Si cela est clair, il intolérable de dire qu’il incombe à un tel de croire telle et telle chose ou de ne pas parler de telle et telle chose. Comme il n’est pas permis de lui imposer de croire ou de lui interdire de faire telle chose. Si, en plus de cela, on conditionne sa sortie de prison, à l’obligation de s’aligner à une école quelconque, cela revient à justifier sa peine d’emprisonnement ou autre. Dans la mesure où ce qu’on impose ou interdit n’est pas corroboré par les textes scripturaires de l’Islam, on s’associe vulgairement aux
kharijites, aux
râfidhites, et aux
jahmites ; eux-mêmes sont sur les traces des païens et des apostats de la première époque. Que dire alors si l’on sait que leur tendance n’a aucune origine scripturaire ?
Par ailleurs, ces derniers n’ont jamais mis en lumière que leur tendance était conforme aux textes. En admettant qu’elle le soit réellement, ils auraient dû le montrer ; il n’est pas permis, en effet, de punir qui que ce soit, avant d’avoir établi contre lui la preuve céleste. Les textes sont clairs sur la chose : [
Nous n’allions châtier personne avant d’envoyer un messager].
[5] Non seulement ils n’ont pas établi la preuve céleste justifiant de punir tout réfractaire, mais, en plus de cela, leur tendance n’a aucun lien avec la preuve céleste. C’est le plus grand point commun qu’ils ont avec les
kharijites, les païens, les apostats et les hypocrites avant eux.
…
Dans la situation où leur tendance n’est pas conforme à la vérité, ils n’ont pas le droit de l’imposer à qui que ce soit. Et, même dans la situation où celle-ci y serait conforme, il leur incombe de le démontrer, car à l’unanimité des musulmans, la punition n’a pas lieu avant d’avoir établi la preuve céleste contre tout réfractaire. Si cette tendance en question a été éclairée par le Prophète (r) lui-même, cela ne pose aucun problème, étant donné que la preuve céleste est, dans ce cas, établie d’elle-même. Le problème, c’est quand il n’existe aucun texte clair sur la chose.

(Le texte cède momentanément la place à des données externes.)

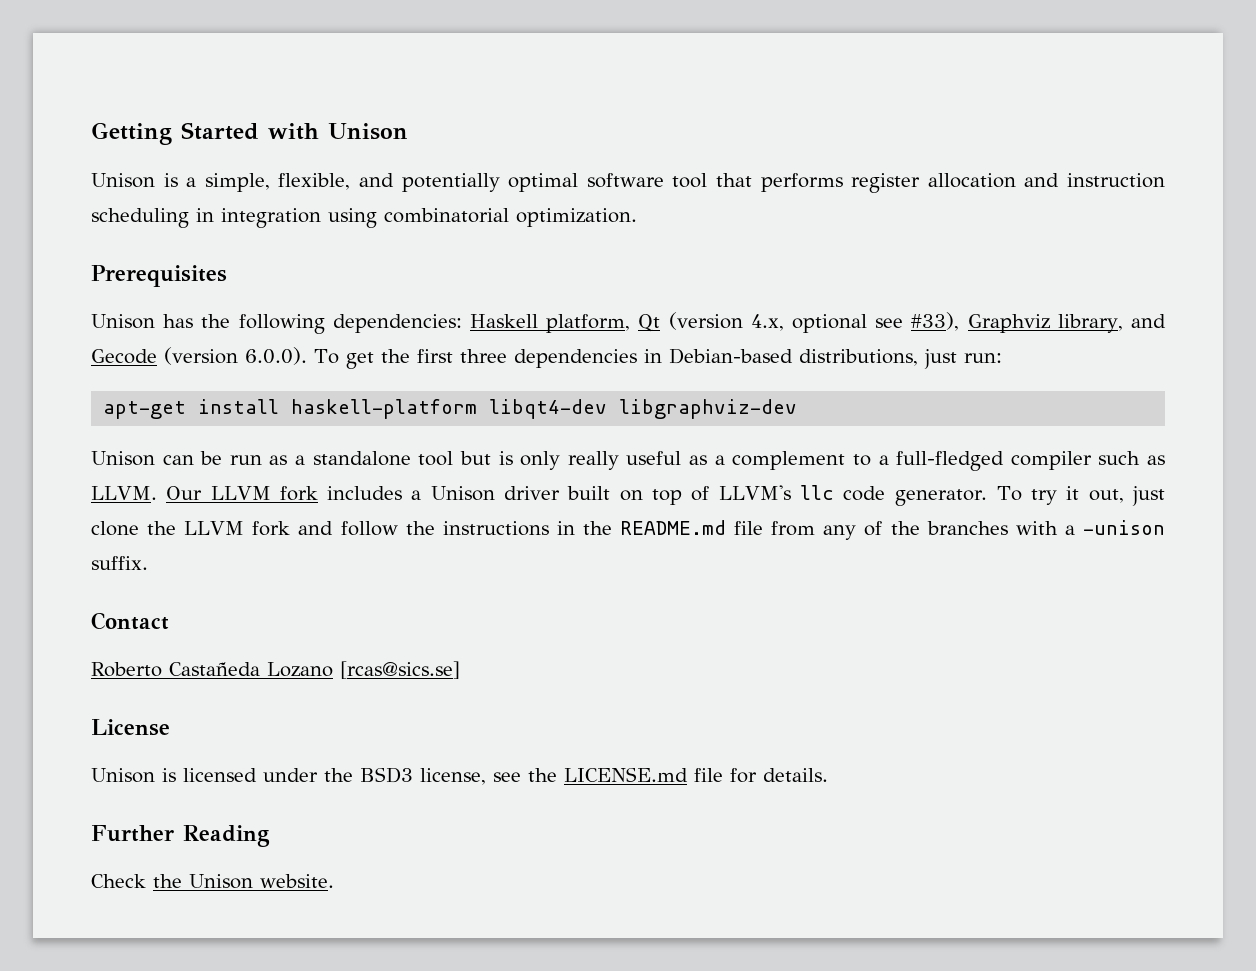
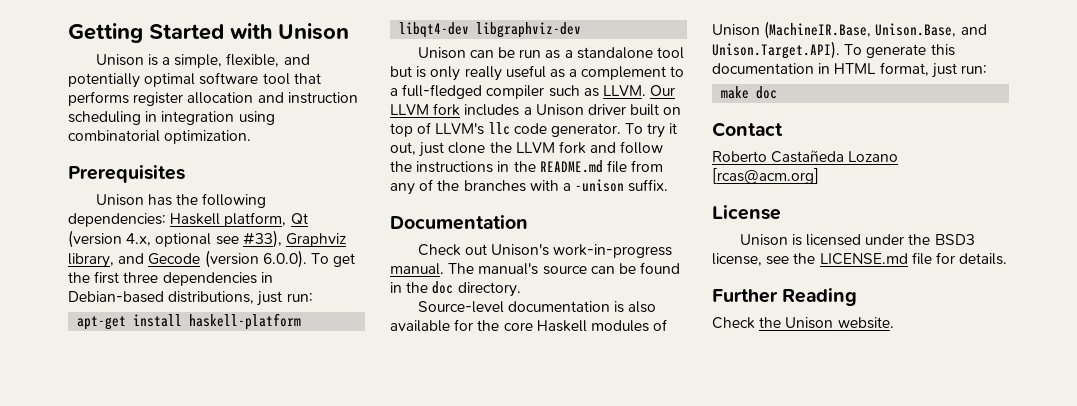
(148, 563) none -> [390,215,528,230] [417,244,673,258] [390,262,681,275] [390,281,521,297] [417,301,657,313] [390,319,668,332] [712,21,987,39] [712,41,955,59] [712,62,987,78] [721,86,778,99] // Documentation // Check out Unison's work-in-progress manual. The manual's source can be found in the doc directory. // Source-level documentation is also available for the core Haskell modules of Unison (MachineIR.Base, Unison.Base, and Unison.Target.API). To generate this documentation in HTML format, just run: // make doc
[340,661,460,679] [rcas@sics.se] -> [712,168,819,184] [rcas@acm.org]

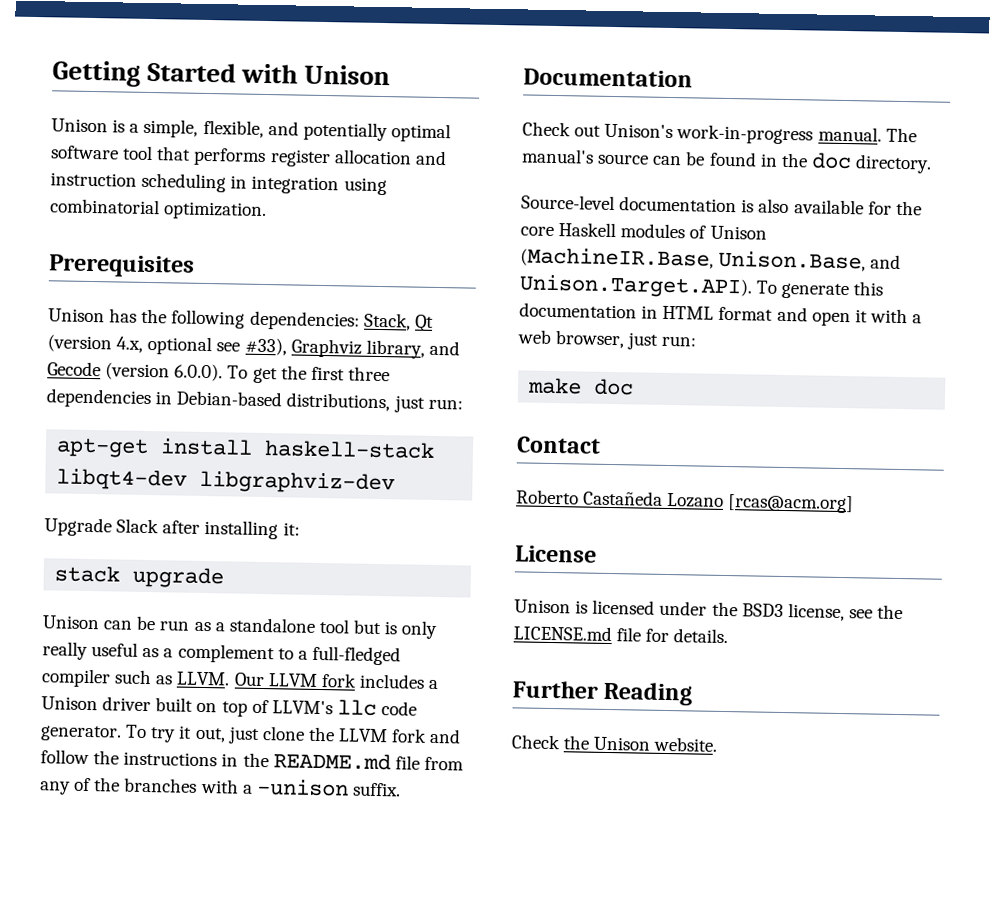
[170,212,287,227] Haskell platform, -> [363,312,411,331] Stack,
[189,313,302,330] haskell-platform -> [264,440,436,459] haskell-stack
(582, 30) none -> [44,517,300,540] [54,565,225,589] // Upgrade Slack after installing it: // stack upgrade
[879,62,929,76] format, -> [718,306,923,327] [517,329,626,349] format and open it with a web browser,

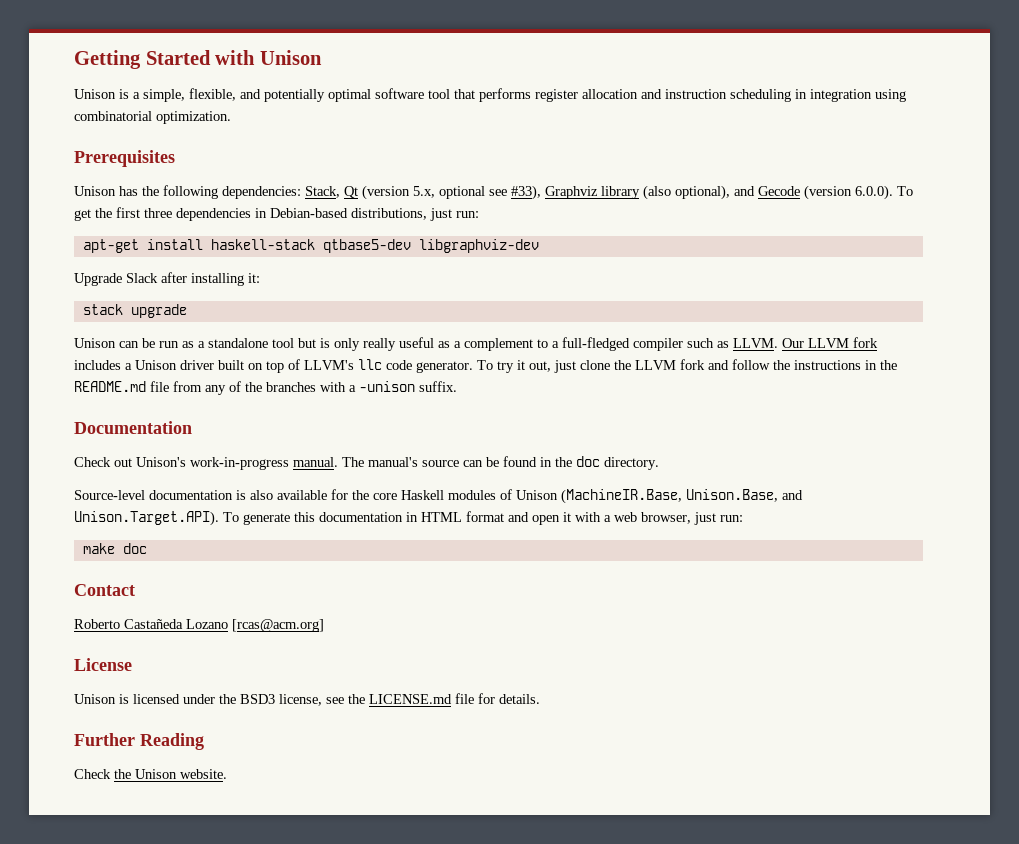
[116,336,144,353] 4.x, -> [413,186,435,198] 5.x,
[365,339,425,359] library, -> [601,185,730,200] library (also optional),
[56,468,188,491] libqt4-dev -> [322,239,411,253] qtbase5-dev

Dans ce cas, il incombe de démontrer qu’on a raison…
Sans passer par cette dernière étape, mais en se reposant uniquement sur des allégations gratuites, il est complètement insensé d’imposer aux autres de s’y aligner !
…
Or, quand bien même, ils démontreraient qu’ils ont raison, cela ne justifierait pas pour autant de punir leurs adversaires. Il est faux de penser qu’on peut punir l’une des parties en présence pour toute question sur laquelle règne la divergence, sous prétexte qu’on a démontré qu’elle s’est trompée !
La partie qui a raison n’a pas systématiquement le droit de punir la partie adverse qui ne revient pas à sa tendance, sous le simple prétexte qu’elle s’est trompée. Ce principe est vrai pour la plupart des divergences qui opposent les membres de notre communauté. Que dire alors quand on ne ramène aucune preuve à ce qu’on avance et qu’on est incapable de démontrer qu’on a raison !
Remèdes à la division entre traditionalistes
•Il n’est pas permis de mettre en quarantaine tout individu qui ne se prononce pas sur cette question (celle selon laquelle les mécréants verront ou non Leur Seigneur le Jour de la résurrection ndt.), quand bien même il adhérerait à l’une des deux tendances. Seul l’innovateur prédicateur est passible de cette punition, contrairement à l’innovateur discret, qui, malgré tout, est bien pire que celui dont nous parlons. À fortiori, donc, il ne mérite pas l’exclusion.
•Il ne convient pas aux savants de mettre les autres à l’épreuve avec cette question, et d’en faire un signe distinctif entre leurs partisans et leurs adversaires. C’est le genre de comportement qu’Allah et Son Messager détestent.
•Ils ne doivent pas non plus de mêler à ces affaires les gens simples qui sont loin de ces polémiques. Cependant, si on pose la question à l’un d’entre eux, ou s’il estime que son interlocuteur est à même de connaitre ses choses, il n’y a pas de mal à ce qu’il expose ce qu’il connait sur le sujet, dans la mesure où il pense que ses paroles seront utiles.
[6]
[1]La concertation ; 21
[2]Rapporté par Abû Nu’aïm dans
el hiliya (6/332).
[3]Mukhtasar el Muzanî (p. 1) ; celui-ci est imprimé dans le fameux
el Umm de Shâfi’î.
[4]Manâqib el Imâm Ahmed d’ibn el Jawzî (p. 401).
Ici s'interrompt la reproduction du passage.